Limitation of our study was that the cross-sectional design in our study helps generate hypotheses, but does not prove the cause–effect relationship between PFUT and early renal damage in obese patients. Therefore, the study design may limit the generalizability of the results but should not influence the internal validity of our findings. However, it should be noted that the study subjects consisted of characterized obese patients with normal glycemia and blood pressure. In addition, the sample size was small, for it is a little difficult to select the obese patients with normal glycemia and blood pressure. The prospective design and larger samples are needed to better clarify the role of PFUT in early kidney damage in obese patients. Admittedly, taking urinary samples for ACR measurement would be much easier and convenient. However, PFUT measurement may improve our estimates of the risk of early kidney damage in obese patients, considering body fat distribution and abdominal fat accumulation are closely related to increased urinary albumin excretion and cardiovascular disease.
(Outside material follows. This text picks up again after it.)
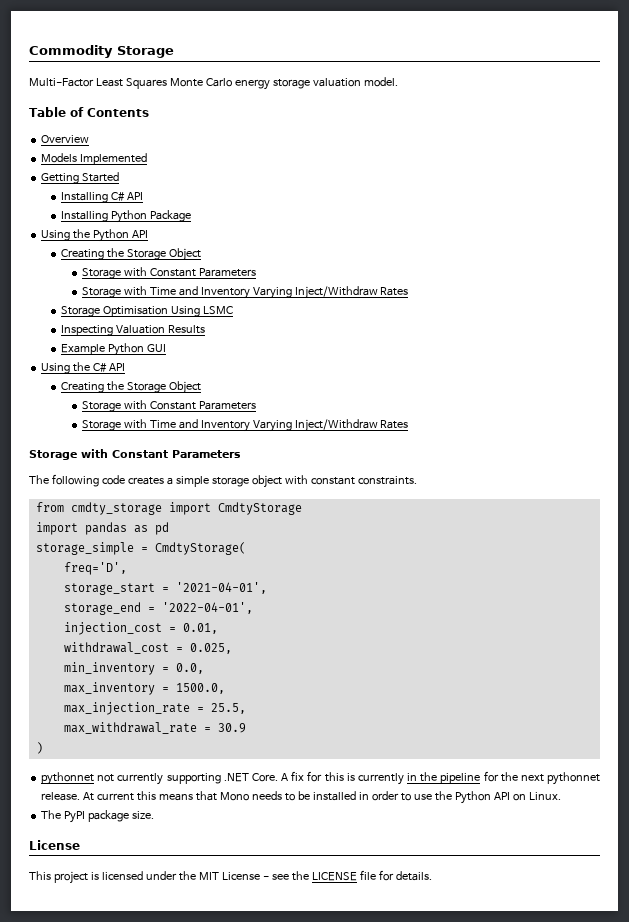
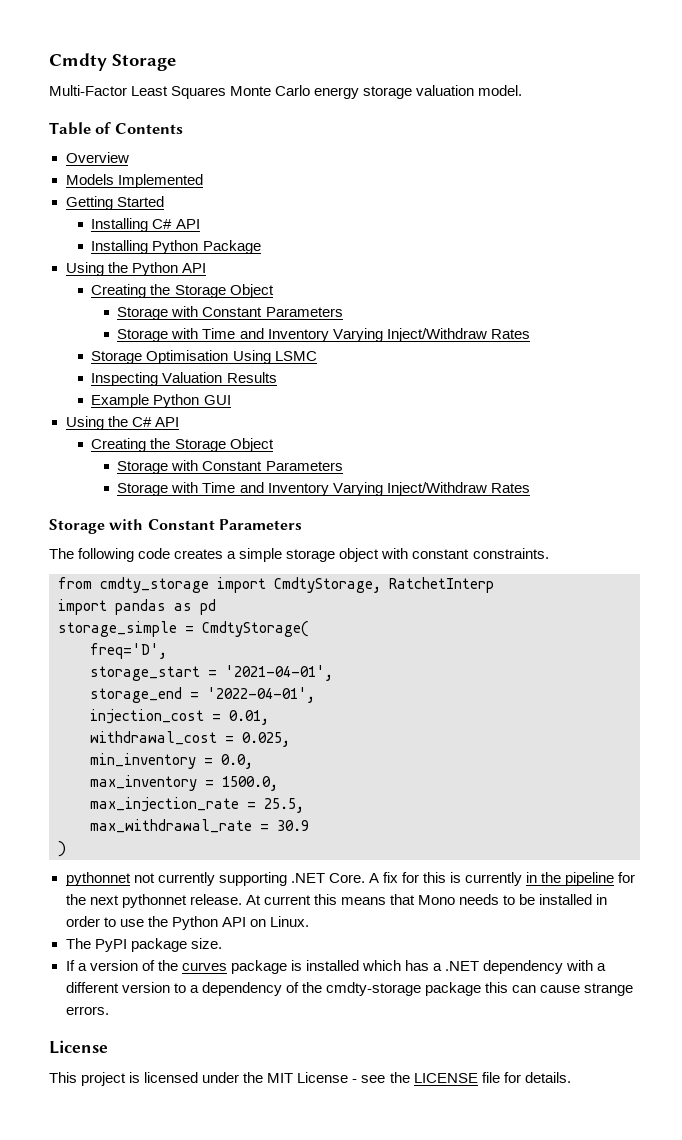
[29,45,113,58] Commodity -> [49,53,107,71] Cmdty
[217,502,302,515] CmdtyStorage -> [274,577,494,593] CmdtyStorage, RatchetInterp
(155, 815) none -> [65,960,607,974] [65,982,634,996] [65,1006,109,1015] // If a version of the curves package is installed which has a .NET dependency with a different version to a dependency of the cmdty-storage package this can cause strange errors.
In summary, we have shown that urinary albumin excretion was higher in obese patients than in normal healthy subjects. PFUT was higher in obese patients with microalbuminuria than in obese patients without microalbuminuria. Therefore, we believe that PFUT may be an independent predictor of early kidney damage in nonhypertensive, nondiabetic obese patients and that PFUT may be a useful tool for the assessment of visceral fat and early kidney damage in obese patients.